Zhe Kong* · Feng Gao* ·Yong Zhang✉ · Zhuoliang Kang · Xiaoming Wei · Xunliang Cai
*Equal Contribution ✉Corresponding Authors
TL; DR: MultiTalk is an audio-driven multi-person conversational video generation. It enables the video creation of multi-person conversation 💬, singing 🎤, interaction control 👬, and cartoon 🙊.
001.mp4 |
004.mp4 |
003.mp4 |
002.mp4 |
005.mp4 |
006.mp4 |
003.mp4 |
002.mp4 |
003.mp4 |
We propose MultiTalk , a novel framework for audio-driven multi-person conversational video generation. Given a multi-stream audio input, a reference image and a prompt, MultiTalk generates a video containing interactions following the prompt, with consistent lip motions aligned with the audio.

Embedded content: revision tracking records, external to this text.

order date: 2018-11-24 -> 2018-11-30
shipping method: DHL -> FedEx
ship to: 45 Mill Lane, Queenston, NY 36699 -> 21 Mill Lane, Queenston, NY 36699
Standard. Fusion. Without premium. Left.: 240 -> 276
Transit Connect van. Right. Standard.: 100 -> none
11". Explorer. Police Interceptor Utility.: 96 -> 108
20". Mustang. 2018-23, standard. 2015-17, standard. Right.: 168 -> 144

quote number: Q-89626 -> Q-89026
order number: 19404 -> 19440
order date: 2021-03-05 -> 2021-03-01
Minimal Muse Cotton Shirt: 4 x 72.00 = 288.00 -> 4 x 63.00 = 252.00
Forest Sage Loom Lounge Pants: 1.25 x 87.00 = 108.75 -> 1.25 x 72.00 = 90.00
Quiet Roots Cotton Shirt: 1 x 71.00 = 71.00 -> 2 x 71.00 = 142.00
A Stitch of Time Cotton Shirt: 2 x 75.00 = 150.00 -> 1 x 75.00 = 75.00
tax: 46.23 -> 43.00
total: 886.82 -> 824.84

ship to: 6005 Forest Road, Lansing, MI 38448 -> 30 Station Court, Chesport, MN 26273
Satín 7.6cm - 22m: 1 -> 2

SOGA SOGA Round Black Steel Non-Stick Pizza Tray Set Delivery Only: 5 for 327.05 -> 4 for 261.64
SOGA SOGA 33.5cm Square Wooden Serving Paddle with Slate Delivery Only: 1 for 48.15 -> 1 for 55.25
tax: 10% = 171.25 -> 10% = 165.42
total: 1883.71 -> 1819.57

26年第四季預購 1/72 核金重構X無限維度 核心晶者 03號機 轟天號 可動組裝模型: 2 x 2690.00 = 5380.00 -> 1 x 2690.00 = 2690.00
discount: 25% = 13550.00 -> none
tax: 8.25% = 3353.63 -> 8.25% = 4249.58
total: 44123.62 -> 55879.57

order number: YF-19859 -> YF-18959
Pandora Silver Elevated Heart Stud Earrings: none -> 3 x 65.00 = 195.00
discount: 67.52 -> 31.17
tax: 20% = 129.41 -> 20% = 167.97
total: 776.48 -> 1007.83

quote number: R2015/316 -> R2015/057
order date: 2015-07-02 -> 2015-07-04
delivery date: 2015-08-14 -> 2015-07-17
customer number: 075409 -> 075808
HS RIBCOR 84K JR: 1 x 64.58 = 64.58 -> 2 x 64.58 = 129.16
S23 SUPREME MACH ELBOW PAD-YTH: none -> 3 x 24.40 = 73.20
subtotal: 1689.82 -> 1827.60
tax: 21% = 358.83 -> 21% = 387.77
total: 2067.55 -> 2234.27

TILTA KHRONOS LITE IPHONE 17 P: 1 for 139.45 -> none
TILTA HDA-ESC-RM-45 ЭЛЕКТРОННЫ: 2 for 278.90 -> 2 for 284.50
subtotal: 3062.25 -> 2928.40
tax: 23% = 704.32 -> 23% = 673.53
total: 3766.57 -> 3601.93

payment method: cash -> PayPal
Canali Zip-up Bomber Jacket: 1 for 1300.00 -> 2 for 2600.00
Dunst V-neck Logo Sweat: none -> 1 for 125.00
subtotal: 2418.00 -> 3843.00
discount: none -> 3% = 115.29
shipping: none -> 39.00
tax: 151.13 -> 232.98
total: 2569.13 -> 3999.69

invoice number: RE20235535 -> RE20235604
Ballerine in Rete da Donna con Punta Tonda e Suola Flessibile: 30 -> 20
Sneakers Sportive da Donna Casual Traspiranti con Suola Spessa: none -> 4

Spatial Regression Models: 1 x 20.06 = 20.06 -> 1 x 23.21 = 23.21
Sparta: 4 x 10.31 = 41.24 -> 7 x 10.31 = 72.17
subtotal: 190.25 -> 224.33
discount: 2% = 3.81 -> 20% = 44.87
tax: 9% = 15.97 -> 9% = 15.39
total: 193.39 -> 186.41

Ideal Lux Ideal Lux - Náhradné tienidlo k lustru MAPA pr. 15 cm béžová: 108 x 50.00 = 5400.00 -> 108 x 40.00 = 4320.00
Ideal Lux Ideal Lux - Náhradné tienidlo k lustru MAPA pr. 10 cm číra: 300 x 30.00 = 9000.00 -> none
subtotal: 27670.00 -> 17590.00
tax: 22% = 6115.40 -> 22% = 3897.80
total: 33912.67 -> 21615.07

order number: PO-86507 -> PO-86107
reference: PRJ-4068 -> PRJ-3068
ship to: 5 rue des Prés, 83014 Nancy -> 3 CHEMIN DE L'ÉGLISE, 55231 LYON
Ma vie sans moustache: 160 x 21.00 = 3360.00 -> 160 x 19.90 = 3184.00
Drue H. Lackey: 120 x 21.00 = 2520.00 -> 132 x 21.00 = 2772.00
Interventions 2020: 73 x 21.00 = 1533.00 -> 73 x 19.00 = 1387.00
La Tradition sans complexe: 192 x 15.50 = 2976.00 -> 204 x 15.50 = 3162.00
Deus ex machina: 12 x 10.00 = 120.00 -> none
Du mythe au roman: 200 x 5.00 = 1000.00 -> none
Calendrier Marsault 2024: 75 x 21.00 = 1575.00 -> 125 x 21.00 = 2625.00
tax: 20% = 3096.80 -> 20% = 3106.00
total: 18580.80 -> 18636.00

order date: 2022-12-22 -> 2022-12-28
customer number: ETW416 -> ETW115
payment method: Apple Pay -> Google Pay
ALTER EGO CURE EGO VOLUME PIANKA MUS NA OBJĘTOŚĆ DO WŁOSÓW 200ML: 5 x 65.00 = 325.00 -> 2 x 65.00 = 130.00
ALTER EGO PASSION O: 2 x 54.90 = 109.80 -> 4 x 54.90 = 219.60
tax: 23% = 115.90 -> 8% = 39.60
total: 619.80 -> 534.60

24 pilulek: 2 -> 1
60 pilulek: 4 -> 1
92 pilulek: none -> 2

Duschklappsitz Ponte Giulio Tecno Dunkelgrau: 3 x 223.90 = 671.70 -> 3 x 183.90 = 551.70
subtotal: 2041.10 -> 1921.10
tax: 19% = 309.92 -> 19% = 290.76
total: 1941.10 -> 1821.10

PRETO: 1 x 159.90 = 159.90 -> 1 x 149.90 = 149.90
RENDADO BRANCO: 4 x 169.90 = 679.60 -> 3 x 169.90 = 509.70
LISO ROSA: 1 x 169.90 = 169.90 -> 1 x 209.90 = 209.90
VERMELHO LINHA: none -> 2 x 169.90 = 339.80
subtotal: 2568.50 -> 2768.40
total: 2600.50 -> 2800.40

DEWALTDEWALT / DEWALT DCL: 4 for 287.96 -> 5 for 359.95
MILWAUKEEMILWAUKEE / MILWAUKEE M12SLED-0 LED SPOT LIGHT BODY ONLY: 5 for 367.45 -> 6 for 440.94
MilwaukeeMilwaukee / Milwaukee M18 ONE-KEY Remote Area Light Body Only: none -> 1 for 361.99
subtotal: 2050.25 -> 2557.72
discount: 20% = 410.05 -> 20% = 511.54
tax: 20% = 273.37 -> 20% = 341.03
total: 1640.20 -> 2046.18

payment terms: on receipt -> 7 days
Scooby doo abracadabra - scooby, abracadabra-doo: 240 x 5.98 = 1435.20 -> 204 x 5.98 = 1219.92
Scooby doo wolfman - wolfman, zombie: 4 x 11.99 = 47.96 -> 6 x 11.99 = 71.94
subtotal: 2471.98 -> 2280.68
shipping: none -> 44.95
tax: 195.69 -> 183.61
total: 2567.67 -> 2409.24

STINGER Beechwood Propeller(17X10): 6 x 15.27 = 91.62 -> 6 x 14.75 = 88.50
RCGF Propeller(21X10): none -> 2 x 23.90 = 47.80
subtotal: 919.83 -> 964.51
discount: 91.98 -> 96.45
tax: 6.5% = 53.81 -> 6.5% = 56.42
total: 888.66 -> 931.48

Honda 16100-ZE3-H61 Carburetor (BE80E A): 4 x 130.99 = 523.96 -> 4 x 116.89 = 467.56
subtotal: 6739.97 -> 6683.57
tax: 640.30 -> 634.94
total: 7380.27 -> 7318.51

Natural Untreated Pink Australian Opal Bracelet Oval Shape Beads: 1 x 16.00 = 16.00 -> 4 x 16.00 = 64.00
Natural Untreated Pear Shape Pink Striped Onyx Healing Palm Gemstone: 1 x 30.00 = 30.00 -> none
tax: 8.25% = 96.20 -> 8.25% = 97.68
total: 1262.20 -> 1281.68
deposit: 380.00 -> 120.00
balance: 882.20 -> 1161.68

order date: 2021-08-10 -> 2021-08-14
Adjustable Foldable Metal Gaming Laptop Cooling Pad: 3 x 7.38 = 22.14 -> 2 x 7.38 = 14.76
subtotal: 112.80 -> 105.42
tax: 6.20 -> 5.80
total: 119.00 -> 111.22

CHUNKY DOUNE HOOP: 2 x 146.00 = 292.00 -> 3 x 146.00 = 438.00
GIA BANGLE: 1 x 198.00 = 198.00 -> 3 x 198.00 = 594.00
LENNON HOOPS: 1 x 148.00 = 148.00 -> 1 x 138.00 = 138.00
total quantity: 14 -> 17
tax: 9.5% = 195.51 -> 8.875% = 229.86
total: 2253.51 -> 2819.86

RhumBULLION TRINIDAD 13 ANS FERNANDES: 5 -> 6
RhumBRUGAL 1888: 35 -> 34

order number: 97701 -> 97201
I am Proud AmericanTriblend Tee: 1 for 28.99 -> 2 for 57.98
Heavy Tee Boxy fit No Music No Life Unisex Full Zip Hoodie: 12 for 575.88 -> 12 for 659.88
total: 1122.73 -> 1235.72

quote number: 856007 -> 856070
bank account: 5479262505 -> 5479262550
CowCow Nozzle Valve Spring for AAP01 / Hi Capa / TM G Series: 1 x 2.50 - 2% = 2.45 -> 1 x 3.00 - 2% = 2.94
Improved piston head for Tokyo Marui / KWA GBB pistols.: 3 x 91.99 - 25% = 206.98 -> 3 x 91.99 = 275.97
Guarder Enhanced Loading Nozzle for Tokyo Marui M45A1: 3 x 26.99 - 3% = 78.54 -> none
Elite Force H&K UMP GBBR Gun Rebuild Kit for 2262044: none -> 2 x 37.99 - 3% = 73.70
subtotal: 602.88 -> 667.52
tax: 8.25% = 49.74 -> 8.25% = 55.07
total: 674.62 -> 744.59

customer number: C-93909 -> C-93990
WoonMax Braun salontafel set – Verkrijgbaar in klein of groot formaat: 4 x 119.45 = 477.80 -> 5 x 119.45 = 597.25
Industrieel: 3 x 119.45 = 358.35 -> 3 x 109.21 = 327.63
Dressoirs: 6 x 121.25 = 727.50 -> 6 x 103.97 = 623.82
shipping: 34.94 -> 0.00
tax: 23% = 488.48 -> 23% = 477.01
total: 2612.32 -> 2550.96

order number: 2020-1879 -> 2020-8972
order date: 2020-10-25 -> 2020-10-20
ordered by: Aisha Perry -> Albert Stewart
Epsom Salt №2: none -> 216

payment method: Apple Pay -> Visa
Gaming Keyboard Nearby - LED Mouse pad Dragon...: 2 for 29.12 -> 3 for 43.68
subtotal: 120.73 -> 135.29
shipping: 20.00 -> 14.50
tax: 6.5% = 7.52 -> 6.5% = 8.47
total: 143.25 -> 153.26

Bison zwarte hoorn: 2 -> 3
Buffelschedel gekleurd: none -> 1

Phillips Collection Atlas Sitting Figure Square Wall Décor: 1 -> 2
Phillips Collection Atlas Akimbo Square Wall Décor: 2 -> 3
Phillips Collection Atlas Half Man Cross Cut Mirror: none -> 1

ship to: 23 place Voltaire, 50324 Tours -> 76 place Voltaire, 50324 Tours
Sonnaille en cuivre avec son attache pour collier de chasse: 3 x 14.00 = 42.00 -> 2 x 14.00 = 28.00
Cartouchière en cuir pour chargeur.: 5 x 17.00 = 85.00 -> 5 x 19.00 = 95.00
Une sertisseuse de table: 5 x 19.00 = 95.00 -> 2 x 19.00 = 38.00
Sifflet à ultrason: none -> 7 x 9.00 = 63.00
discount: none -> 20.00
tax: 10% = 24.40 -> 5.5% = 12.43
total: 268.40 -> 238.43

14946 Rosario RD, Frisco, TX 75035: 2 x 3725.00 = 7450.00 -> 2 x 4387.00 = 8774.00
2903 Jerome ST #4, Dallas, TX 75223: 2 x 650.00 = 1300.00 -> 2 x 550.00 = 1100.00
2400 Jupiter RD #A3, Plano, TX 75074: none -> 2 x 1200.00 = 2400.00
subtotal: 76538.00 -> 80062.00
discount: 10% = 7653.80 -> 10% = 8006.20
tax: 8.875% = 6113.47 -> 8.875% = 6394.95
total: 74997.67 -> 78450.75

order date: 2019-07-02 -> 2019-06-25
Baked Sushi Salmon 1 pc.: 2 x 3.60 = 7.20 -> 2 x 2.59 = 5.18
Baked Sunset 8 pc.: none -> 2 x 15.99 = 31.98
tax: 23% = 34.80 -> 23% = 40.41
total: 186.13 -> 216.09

- 💬 Realistic Conversations - Support single & multi-person generation
- 👥 Interactive Character Control - Direct virtual humans via prompts
- 🎤 Generalization Performances - Support the generation of cartoon character and singing
- 📺 Resolution Flexibility: 480p & 720p output at arbitrary aspect ratios
- ⏱️ Long Video Generation: Support video generation up to 15 seconds
- June 9, 2025: 🔥🔥 We release the weights and inference code of MultiTalk
- May 29, 2025: We release the Technique-Report of MultiTalk
- May 29, 2025: We release the project page of MultiTalk
- Release the technical report
- Inference
- Checkpoints
- TTS integration
- Multi-GPU Inference
- Gradio demo
- Inference acceleration
- ComfyUI
conda create -n multitalk python=3.10
conda activate multitalk
pip install torch==2.2.2 torchvision==0.17.2 torchaudio==2.2.2 --index-url https://download.pytorch.org/whl/cu121
pip install -U xformers==0.0.25.post1 --index-url https://download.pytorch.org/whl/cu121
pip install packaging
pip install ninja
pip install psutil==7.0.0
pip install flash-attn==2.5.6 --no-build-isolation
or
wget https://github.com/Dao-AILab/flash-attention/releases/download/v2.5.6/flash_attn-2.5.6+cu122torch2.2cxx11abiFALSE-cp310-cp310-linux_x86_64.whl
python -m pip install flash_attn-2.5.6+cu122torch2.2cxx11abiFALSE-cp310-cp310-linux_x86_64.whl
conda install -c conda-forge librosa
pip install -r requirements.txt
conda install -c conda-forge ffmpeg
or
sudo yum install ffmpeg ffmpeg-devel
| Models | Download Link | Notes |
|---|---|---|
| Wan2.1-I2V-14B-480P | 🤗 Huggingface | Base model |
| chinese-wav2vec2-base | 🤗 Huggingface | Audio encoder |
| MeiGen-MultiTalk | 🤗 Huggingface | Our audio condition weights |
Download models using huggingface-cli:
huggingface-cli download Wan-AI/Wan2.1-I2V-14B-480P --local-dir ./weights/Wan2.1-I2V-14B-480P
huggingface-cli download TencentGameMate/chinese-wav2vec2-base --local-dir ./weights/chinese-wav2vec2-base
huggingface-cli download MeiGen-AI/MeiGen-MultiTalk --local-dir ./weights/MeiGen-MultiTalkLink through:
mv weights/Wan2.1-I2V-14B-480P/diffusion_pytorch_model.safetensors.index.json weights/Wan2.1-I2V-14B-480P/diffusion_pytorch_model.safetensors.index.json_old
sudo ln -s {Absolute path}/weights/MeiGen-MultiTalk/diffusion_pytorch_model.safetensors.index.json weights/Wan2.1-I2V-14B-480P/
sudo ln -s {Absolute path}/weights/MeiGen-MultiTalk/multitalk.safetensors weights/Wan2.1-I2V-14B-480P/
Or, copy through:
mv weights/Wan2.1-I2V-14B-480P/diffusion_pytorch_model.safetensors.index.json weights/Wan2.1-I2V-14B-480P/diffusion_pytorch_model.safetensors.index.json_old
cp weights/MeiGen-MultiTalk/diffusion_pytorch_model.safetensors.index.json weights/Wan2.1-I2V-14B-480P/
cp weights/MeiGen-MultiTalk/multitalk.safetensors weights/Wan2.1-I2V-14B-480P/
Our model is compatible with both 480P and 720P resolutions. The current code only supports 480P inference. 720P inference requires multiple GPUs, and we will provide an update soon.
Some tips
- Lip synchronization accuracy: Audio CFG works optimally between 3–5. Increase the audio CFG value for better synchronization.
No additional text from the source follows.